Looking at overall thematic element counts, there are a lot of similarities between the artists.

Love is the theme that is overall used the most by the artists combined. It is also Erkin Koray's most commonly used element, probably skewed by the song "Hele Yar." This comes as no suprise, due to the seeming universality and popularity of love songs.

Nature is the second most commonly used theme. It appears extremely often in the works of Barış Manço and Edip Akbayram, and less commonly in those of the other artists.

Family is one of the top themes for every artist except Erkin Koray, who does not make a reference to it. This may be due to the high number of instrumentals on his album.

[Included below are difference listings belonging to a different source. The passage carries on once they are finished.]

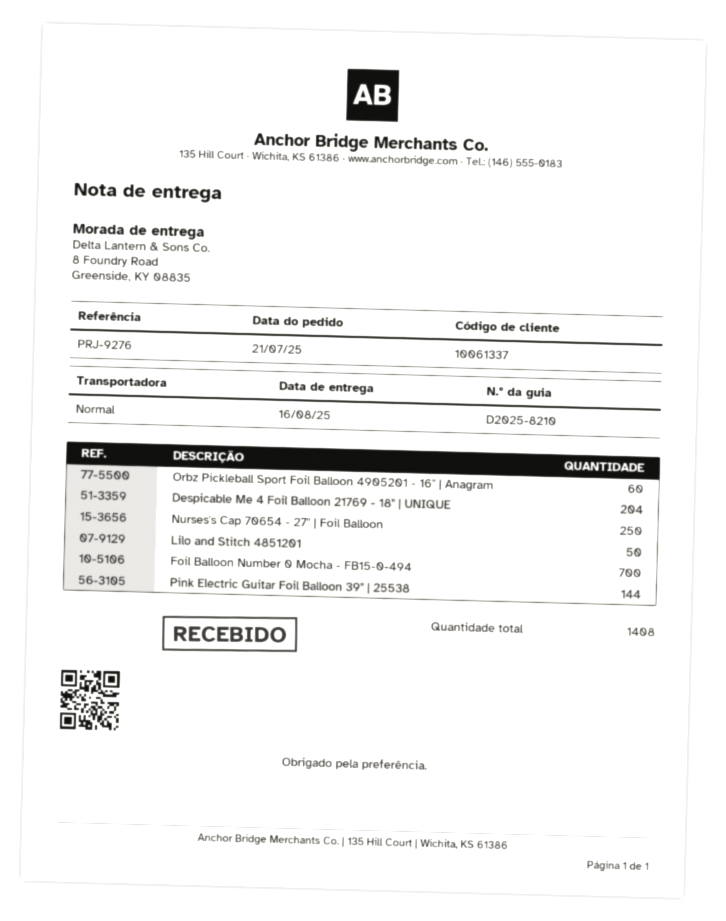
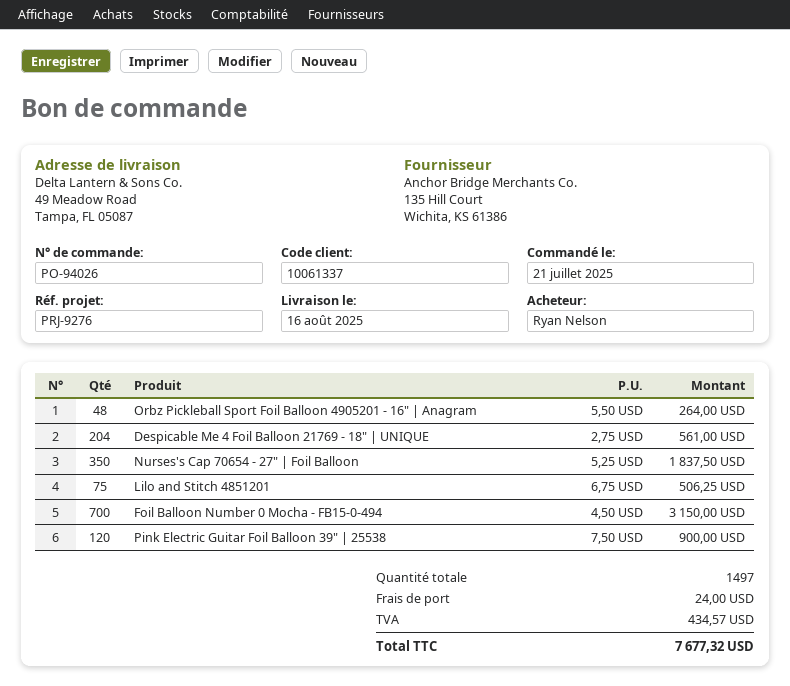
ship to: 8 Foundry Road, Greenside, KY 08835 -> 49 Meadow Road, Tampa, FL 05087
Orbz Pickleball Sport Foil Balloon 4905201 - 16" | Anagram: 60 -> 48
Nurses's Cap 70654 - 27" | Foil Balloon: 250 -> 350
Lilo and Stitch 4851201: 50 -> 75
Pink Electric Guitar Foil Balloon 39" | 25538: 144 -> 120
total quantity: 1408 -> 1497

Death appears in each artist's songs, except for Barış Manço. It has an important role.

Friendship is also important and is a commonly used element throughtout. Dostluk is important in Turkish culture.

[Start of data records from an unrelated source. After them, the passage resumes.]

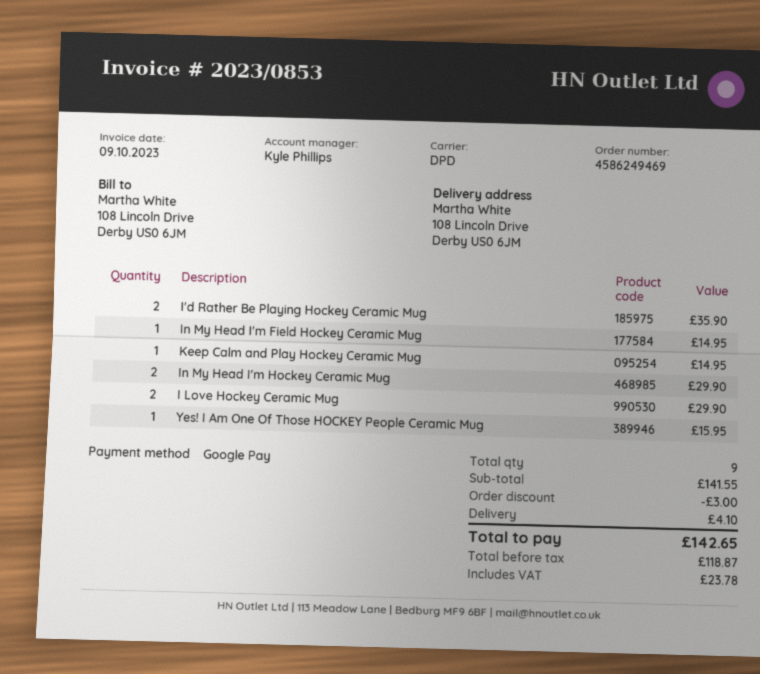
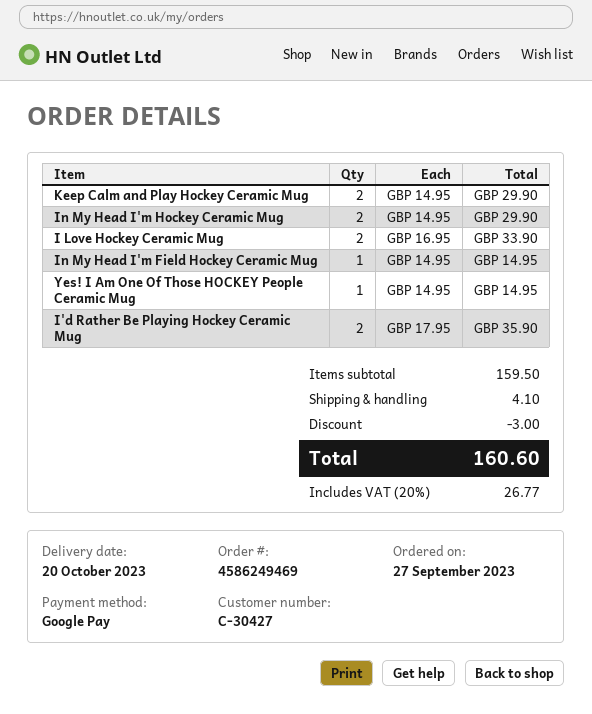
Keep Calm and Play Hockey Ceramic Mug: 1 for 14.95 -> 2 for 29.90
I Love Hockey Ceramic Mug: 2 for 29.90 -> 2 for 33.90
Yes! I Am One Of Those HOCKEY People Ceramic Mug: 1 for 15.95 -> 1 for 14.95
subtotal: 141.55 -> 159.50
tax: 23.78 -> 26.77
total: 142.65 -> 160.60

Neglect appears most commonly in the songs of Selda and Cem, as well as the works of Ersen and Edip, albeit less frequently.

Allah / Islam - Religious references are most common in the works of Edip, Erkin, and Selda. This does not appear to have any obvious relationship to their politics.

Aşık - Ersen and Barış Manço make the most use of this element, most likely to highlight their statuses as the rock versions of Turkish folk singers.

Overall, leftist artists like Selda and Cem are more likely to explicitly talk about governmental policies in their songs. All artists addressed socio-political issues, but our rightist artist seemed content with the status quo.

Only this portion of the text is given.